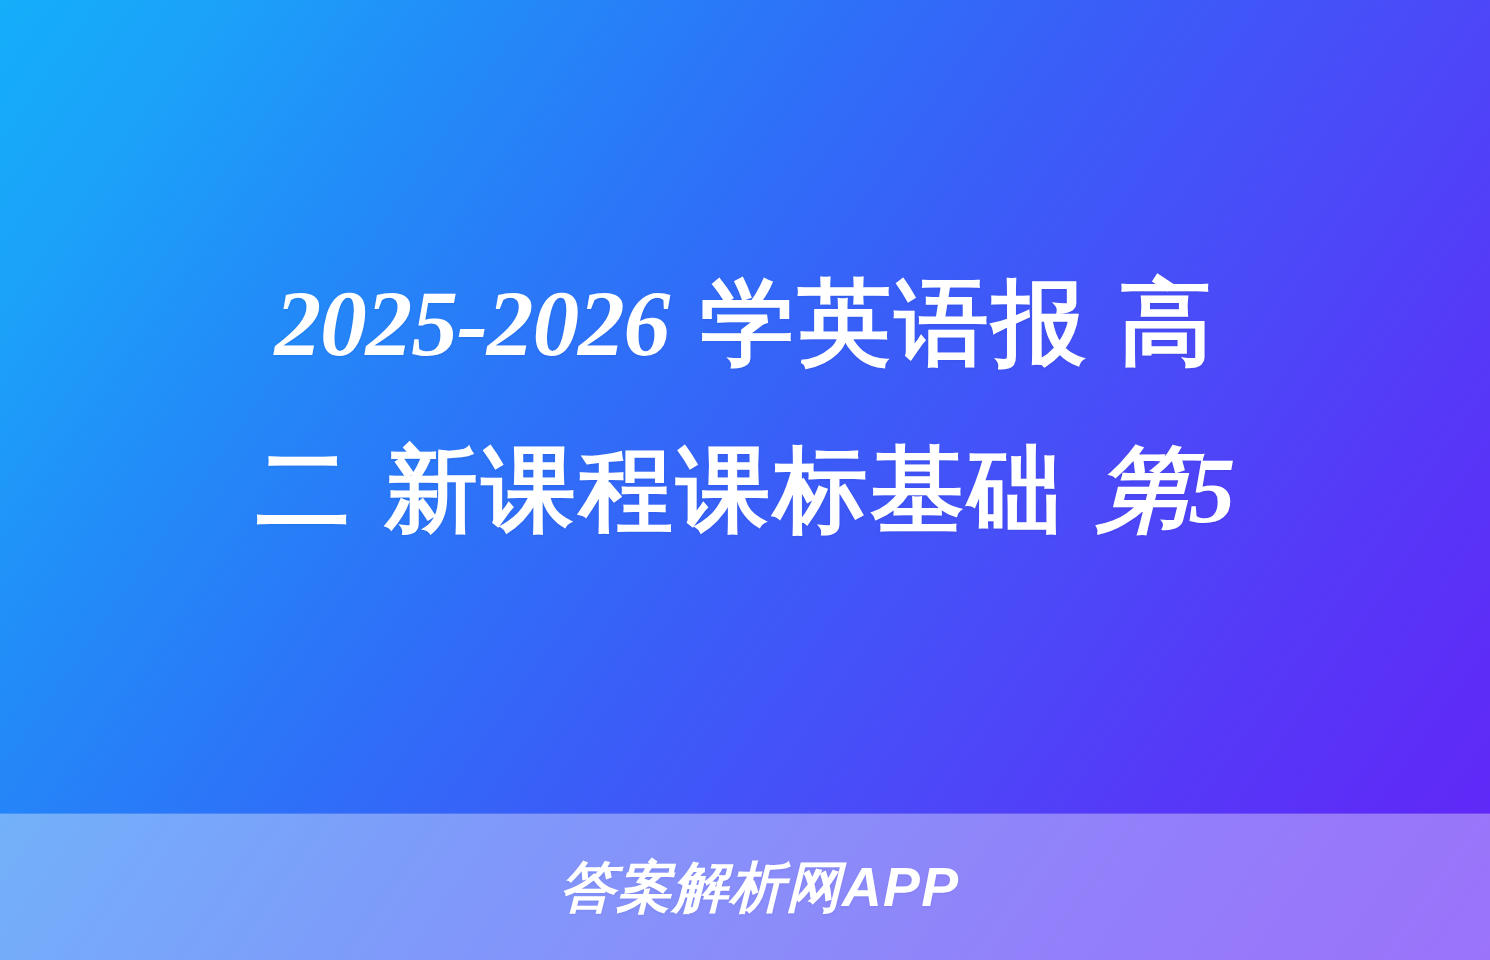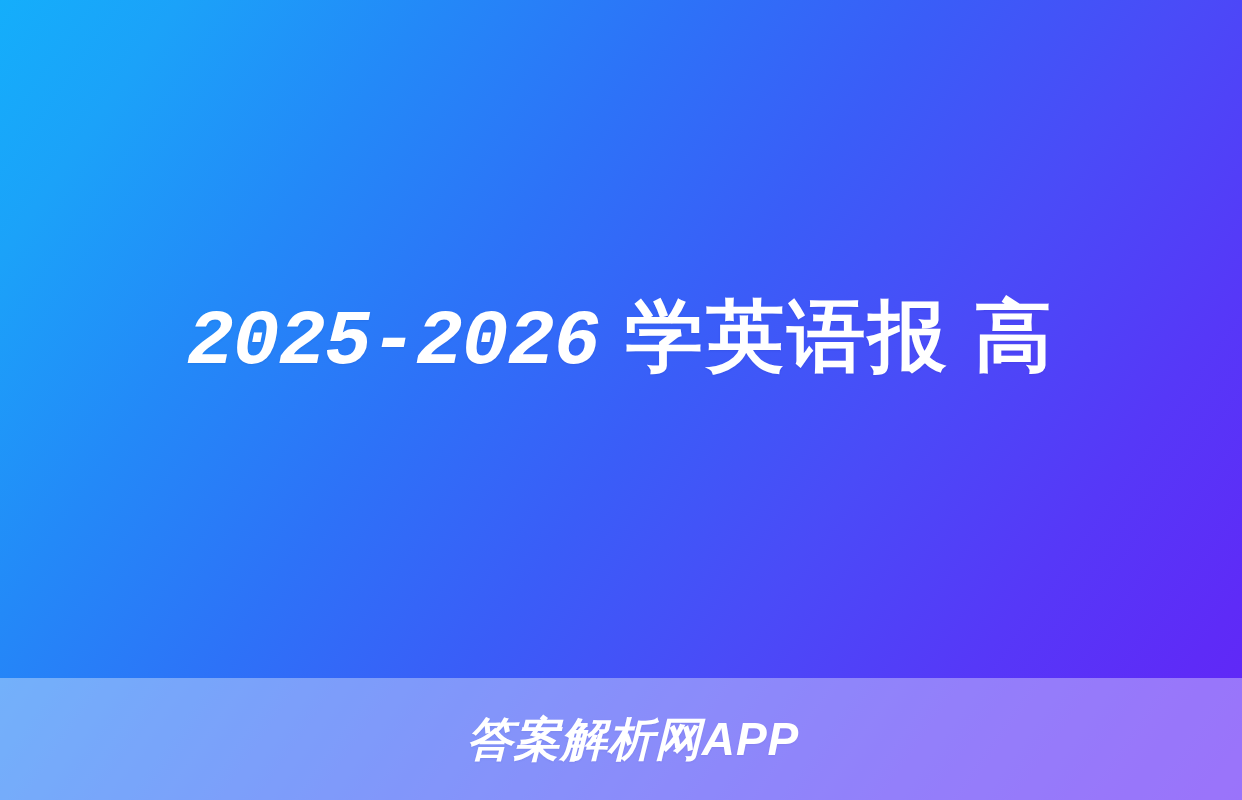--- a/index.html
+++ b/index.html
@@ -64,21 +64,21 @@
   .ln {
     display: block;
     white-space: nowrap;
   }
 
   
   .num {
     font-style: italic;
     font-weight: 700;
     letter-spacing: -1px;
-    font-family: Liberation Mono, monospace;
+    font-family: Liberation Serif, serif;
   }
 
   .cjk {
     letter-spacing: 3px;
   }
 
   .sp {
     display: inline-block;
     width: 26px;
   }
@@ -109,20 +109,21 @@
   }
 </style>
 </head>
 <body>
 
 <div id="banner">
 
   <div id="hero">
     <h1 id="hero-title">
       <span class="ln"><span class="num">2025-2026</span><span class="sp"></span><span class="cjk">学英语报 高</span></span>
+      <span class="ln"><span class="cjk">二</span><span class="sp"></span><span class="cjk">新课程课标基础</span><span class="sp"></span><span class="num">第5</span></span>
     </h1>
   </div>
 
   <div id="brand-band">
     <div id="brand-text">答案解析网APP</div>
   </div>
 
 </div>
 
 </body></html>

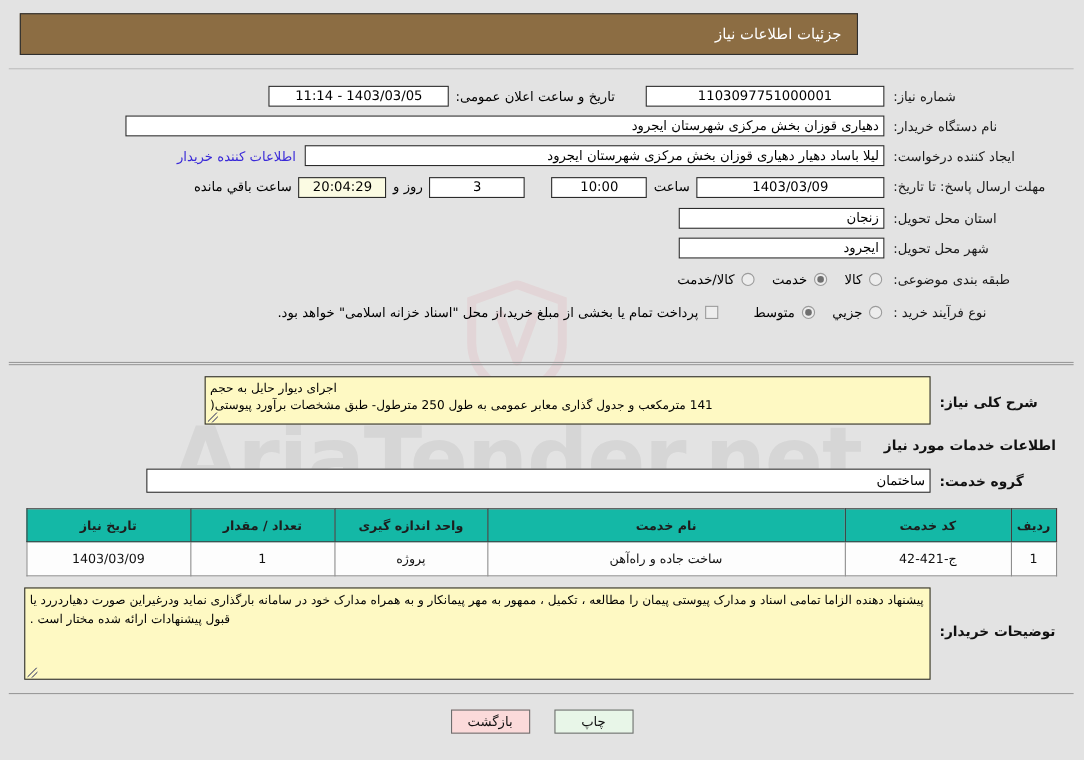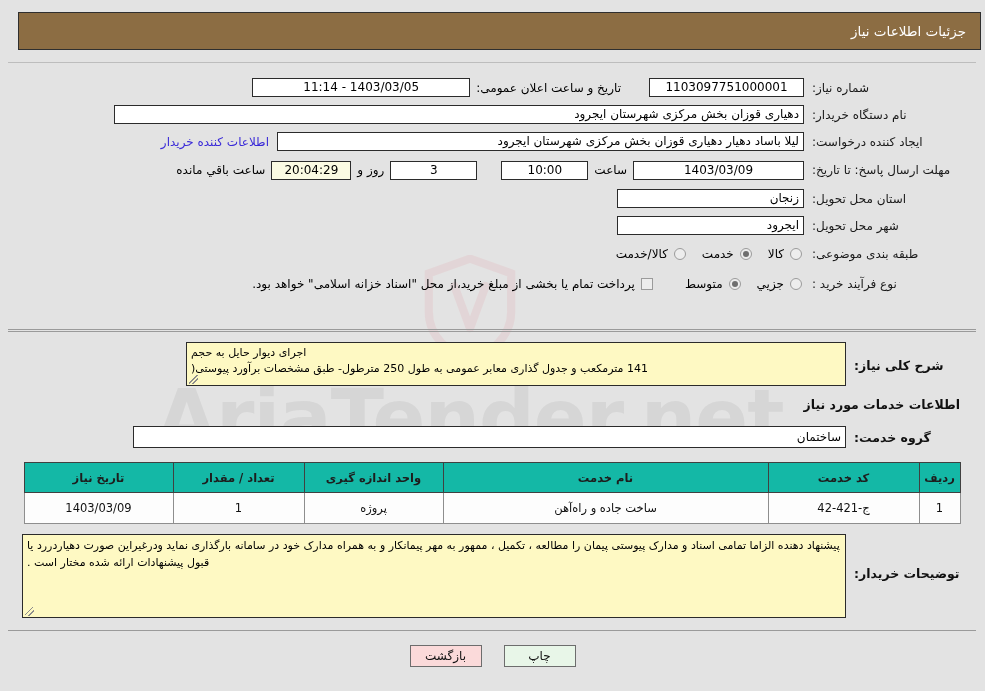--- a/index.html
+++ b/index.html
@@ -38,21 +38,21 @@
     font-weight:700;
     color:#b9b9b9;
     letter-spacing:-1px;
     direction:ltr;
     white-space:nowrap;
   }
 
   
   .hdr-wrap{
     position:absolute; left:18px; top:12px;
-    width:963px; height:38px;
+    width:762px; height:38px;
     z-index:10;
   }
   .hdr{
     width:100%;height:100%;
     background:#8c6d43;
     border:1px solid #2f2f2f;
     box-sizing:border-box;
     display:flex;align-items:center;
     justify-content:flex-start;
     padding:0 14px;
@@ -252,23 +252,23 @@
 <div class="hdr-wrap">
   <div class="hdr">
     <span class="hdr-title">جزئیات اطلاعات نیاز</span>
   </div>
 </div>
 
 <div class="panel" id="panel-top">
 
   <div class="row" style="margin-top:11px;">
     <span class="lbl lbl-w">شماره نیاز:</span>
-    <span class="fld center" style="width:155px;text-align:center;">1103097751000001</span>
+    <span class="fld center" style="width:217px;text-align:center;">1103097751000001</span>
     <span class="inline-lbl" style="margin-right:22px;">تاریخ و ساعت اعلان عمومی:</span>
-    <span class="fld center" style="width:218px;">1403/03/05 - 11:14</span>
+    <span class="fld center" style="width:164px;">1403/03/05 - 11:14</span>
   </div>
 
   <div class="row">
     <span class="lbl lbl-w">نام دستگاه خریدار:</span>
     <span class="fld rightal" style="width:690px;">دهیاری قوزان بخش مرکزی شهرستان ایجرود</span>
   </div>
 
   <div class="row">
     <span class="lbl lbl-w">ایجاد کننده درخواست:</span>
     <span class="fld rightal" style="width:527px;padding-left:40px;">لیلا باساد دهیار دهیاری قوزان بخش مرکزی شهرستان ایجرود</span>

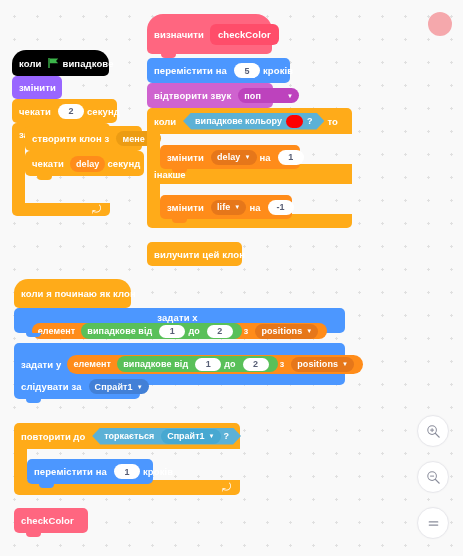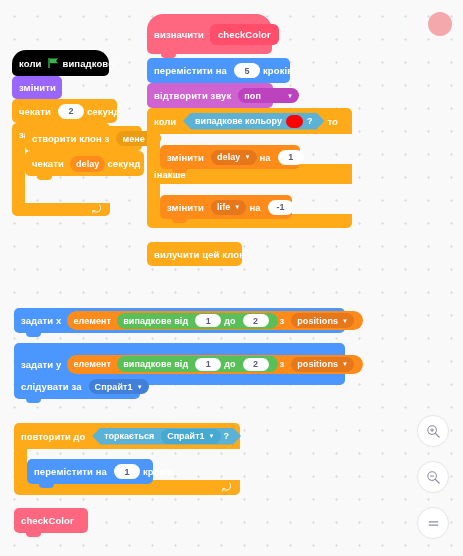--- a/index.html
+++ b/index.html
@@ -252,22 +252,26 @@
     </span>
     <span class="lbl">на</span>
     <span class="oval">-1</span>
     <span class="notch"></span>
   </div>
 
   <div class="blk c-control" style="left:147px;top:242px;width:95px;height:24px;text-align:center;">
     <span class="lbl">вилучити цей клон</span>
   </div>
 
-
-  <div class="blk c-motion" style="left:14px;top:308px;width:331px;height:25px;">
+  <div class="blk hat c-control" style="left:14px;top:279px;width:117px;height:29px;">
+    <span class="lbl">коли я починаю як клон</span>
+    <span class="notch"></span>
+  </div>
+
+  <div class="blk c-motion" style="left:14px;top:308px;width:331px;height:25px;flex-direction:column;">
     <span class="lbl">задати х</span>
     <span class="reporter c-data" style="height:19px;border-radius:10px;">
       <span class="lbl">елемент</span>
       <span class="reporter c-operator" style="height:16px;border-radius:8px;">
         <span class="lbl">випадкове від</span>
         <span class="oval" style="height:13px;">1</span>
         <span class="lbl">до</span>
         <span class="oval" style="height:13px;">2</span>
       </span>
       <span class="lbl">з</span>

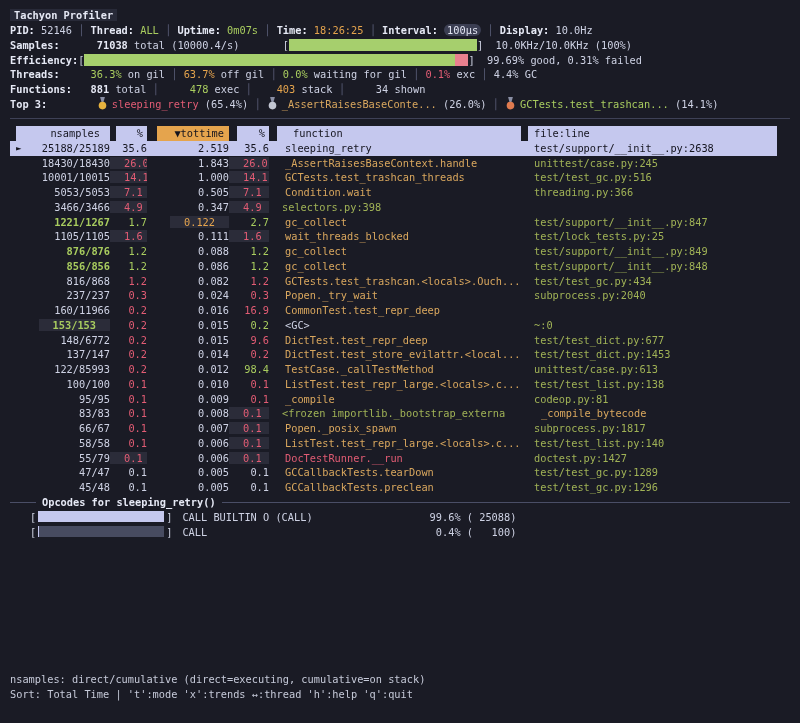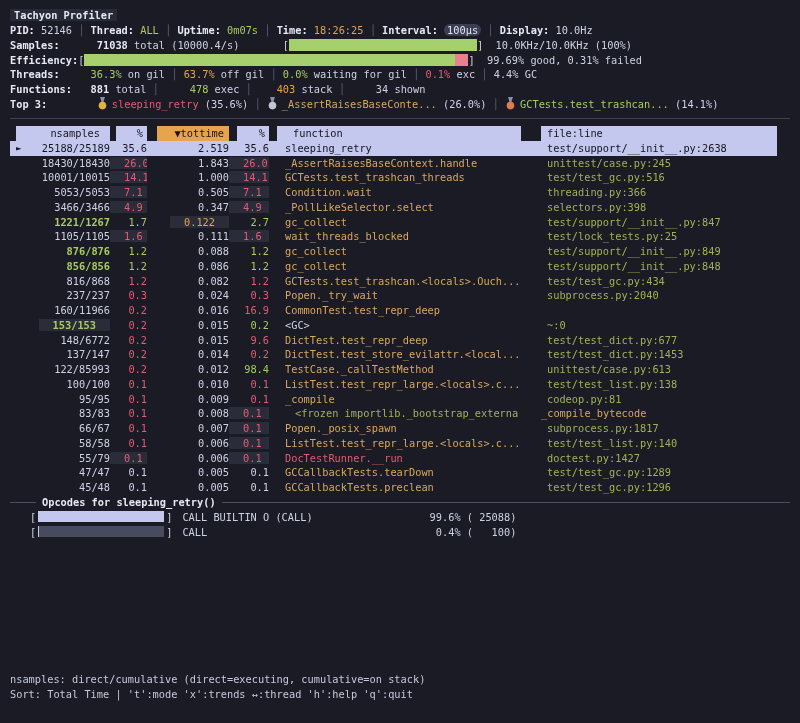--- a/index.html
+++ b/index.html
@@ -28,21 +28,21 @@
   .bar-samples{width:188px;} .bar-efficiency{width:384px;}
   .hr-line div{height:1px; width:780px; background:var(--hr);}
   
   .trow{height:14.75px; display:flex; align-items:center; position:relative;}
   .cell{white-space:pre; overflow:hidden; box-sizing:border-box; display:block; height:14.75px; line-height:14.75px;}
   .c-ns{width:100px; text-align:right;}
   .c-p1{width:37px; text-align:right;}
   .c-tt{width:82px; text-align:right;}
   .c-p2{width:40px; text-align:right;}
   .c-fn{width:252px; padding-left:16px;}
-  .c-fl{width:256px; padding-left:26px;}
+  .c-fl{width:256px; padding-left:13px;}
   .thead .hcell{display:block; background:var(--lav); color:var(--lavdark); height:14.75px;}
   .hc-ns{margin-left:6px; padding-right:10px;}
   .hc-p1{margin-left:6px; padding-right:4px;}
   .hc-tt{margin-left:10px; background:var(--orange) !important; padding-right:5px;}
   .hc-p2{margin-left:8px; padding-right:4px;}
   .hc-fn{margin-left:-8px; padding-left:16px;}
   .hc-fl{display:inline-block; margin-left:-6px; padding:0 6px;}
   .flash{background:var(--flash); padding:0 14px;}
   .strong{font-weight:bold;}
   .selected{background:var(--lav); width:767px;}
@@ -71,21 +71,21 @@
   </div>
 
   <div class="line"><span class="t-label">PID: </span><span class="">52146</span><span class="t-sep"> │ </span><span class="t-label">Thread: </span><span class="t-g">ALL</span><span class="t-sep"> │ </span><span class="t-label">Uptime: </span><span class="t-g">0m07s</span><span class="t-sep"> │ </span><span class="t-label">Time: </span><span class="t-o">18:26:25</span><span class="t-sep"> │ </span><span class="t-label">Interval: </span><span class="t-chip">100µs</span><span class="t-sep"> │ </span><span class="t-label">Display: </span><span class="">10.0Hz</span></div>
   <div class="line"><span class="t-label">Samples:</span><span class="">      </span><span class="t-wb">71038</span><span class=""> total (10000.4/s)</span><span class="">       </span><span class="bracket">[</span><span class="bar bar-samples"><span class="fill good" style="width: 100%;"></span></span><span class="bracket">]</span><span class="">  10.0KHz/10.0KHz (100%)</span></div>
   <div class="line"><span class="t-label">Efficiency:</span><span class="bracket">[</span><span class="bar bar-efficiency"><span class="fill good" style="width: 96.6%;"></span><span class="fill bad" style="width: 3.4%;"></span></span><span class="bracket">]</span><span class="">  99.69% good, 0.31% failed</span></div>
   <div class="line"><span class="t-label">Threads:</span><span class="">     </span><span class="t-g">36.3%</span><span class=""> on gil</span><span class="t-sep"> │ </span><span class="t-o">63.7%</span><span class=""> off gil</span><span class="t-sep"> │ </span><span class="t-g">0.0%</span><span class=""> waiting for gil</span><span class="t-sep"> │ </span><span class="t-r">0.1%</span><span class=""> exc</span><span class="t-sep"> │ </span><span class="">4.4% GC</span></div>
   <div class="line"><span class="t-label">Functions:</span><span class="t-wb">   881</span><span class=""> total</span><span class="t-sep"> │ </span><span class="t-g">    478</span><span class=""> exec</span><span class="t-sep"> │ </span><span class="t-o">   403</span><span class=""> stack</span><span class="t-sep"> │ </span><span class="">    34</span><span class=""> shown</span></div>
   <div class="line" id="top3-line"><span class="t-label">Top 3:</span><span>        </span><svg width="11" height="13" class="medal">
         <path d="M3.1 0h4.8L6.5 5H4.5z" fill="#8a8fa5"></path>
         <circle cx="5.5" cy="8.6" r="3.8" fill="#e6b23e"></circle>
-      </svg><span class="t-r">sleeping_retry</span><span> (35.6%)</span><span class="t-sep"> │ </span><svg width="11" height="13" class="medal">
+      </svg><span class="t-r">sleeping_retry</span><span> (65.4%)</span><span class="t-sep"> │ </span><svg width="11" height="13" class="medal">
         <path d="M3.1 0h4.8L6.5 5H4.5z" fill="#8a8fa5"></path>
         <circle cx="5.5" cy="8.6" r="3.8" fill="#c2c6d2"></circle>
       </svg><span class="t-y">_AssertRaisesBaseConte...</span><span> (26.0%)</span><span class="t-sep"> │ </span><svg width="11" height="13" class="medal">
         <path d="M3.1 0h4.8L6.5 5H4.5z" fill="#8a8fa5"></path>
         <circle cx="5.5" cy="8.6" r="3.8" fill="#e07b4f"></circle>
       </svg><span class="t-g">GCTests.test_trashcan...</span><span> (14.1%)</span></div>
 
   <div class="line hr-line"><div></div></div>
 
   <div class="trow thead">
@@ -129,21 +129,20 @@
     <span class="cell c-tt"><span class="">0.505</span></span>
     <span class="cell c-p2"><span class="t-r flash">7.1</span></span>
     <span class="cell c-fn"><span class="t-y">Condition.wait</span></span>
     <span class="cell c-fl"><span class="t-path">threading.py:366</span></span>
   </div>
       <div class="trow">
     <span class="cell c-ns"><span class="">3466/3466</span></span>
     <span class="cell c-p1"><span class="t-r flash">4.9</span></span>
     <span class="cell c-tt"><span class="">0.347</span></span>
     <span class="cell c-p2"><span class="t-r flash">4.9</span></span>
-    <span class="cell c-fn"><span class="t-y">_PollLikeSelector.select</span></span>
     <span class="cell c-fl"><span class="t-path">selectors.py:398</span></span>
   </div>
       <div class="trow">
     <span class="cell c-ns"><span class="t-g strong">1221/1267</span></span>
     <span class="cell c-p1"><span class="t-g">1.7</span></span>
     <span class="cell c-tt"><span class="t-o flash">0.122</span></span>
     <span class="cell c-p2"><span class="t-g">2.7</span></span>
     <span class="cell c-fn"><span class="t-y">gc_collect</span></span>
     <span class="cell c-fl"><span class="t-path">test/support/__init__.py:847</span></span>
   </div>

----------

[Problem to solve] Begin with the first line of the records and repeat every line up to the one with "border:1px solid #2f2f2f;", counting that line too. Pictures are not part of the copy.

[Result of the exercise]
--- a/index.html
+++ b/index.html
@@ -64,21 +64,21 @@
   .ln {
     display: block;
     white-space: nowrap;
   }
 
   
   .num {
     font-style: italic;
     font-weight: 700;
     letter-spacing: -1px;
-    font-family: Liberation Mono, monospace;
+    font-family: Liberation Serif, serif;
   }
 
   .cjk {
     letter-spacing: 3px;
   }
 
   .sp {
     display: inline-block;
     width: 26px;
   }
@@ -109,20 +109,21 @@
   }
 </style>
 </head>
 <body>
 
 <div id="banner">
 
   <div id="hero">
     <h1 id="hero-title">
       <span class="ln"><span class="num">2025-2026</span><span class="sp"></span><span class="cjk">学英语报 高</span></span>
+      <span class="ln"><span class="cjk">二</span><span class="sp"></span><span class="cjk">新课程课标基础</span><span class="sp"></span><span class="num">第5</span></span>
     </h1>
   </div>
 
   <div id="brand-band">
     <div id="brand-text">答案解析网APP</div>
   </div>
 
 </div>
 
 </body></html>

--- a/index.html
+++ b/index.html
@@ -38,21 +38,21 @@
     font-weight:700;
     color:#b9b9b9;
     letter-spacing:-1px;
     direction:ltr;
     white-space:nowrap;
   }
 
   
   .hdr-wrap{
     position:absolute; left:18px; top:12px;
-    width:963px; height:38px;
+    width:762px; height:38px;
     z-index:10;
   }
   .hdr{
     width:100%;height:100%;
     background:#8c6d43;
     border:1px solid #2f2f2f;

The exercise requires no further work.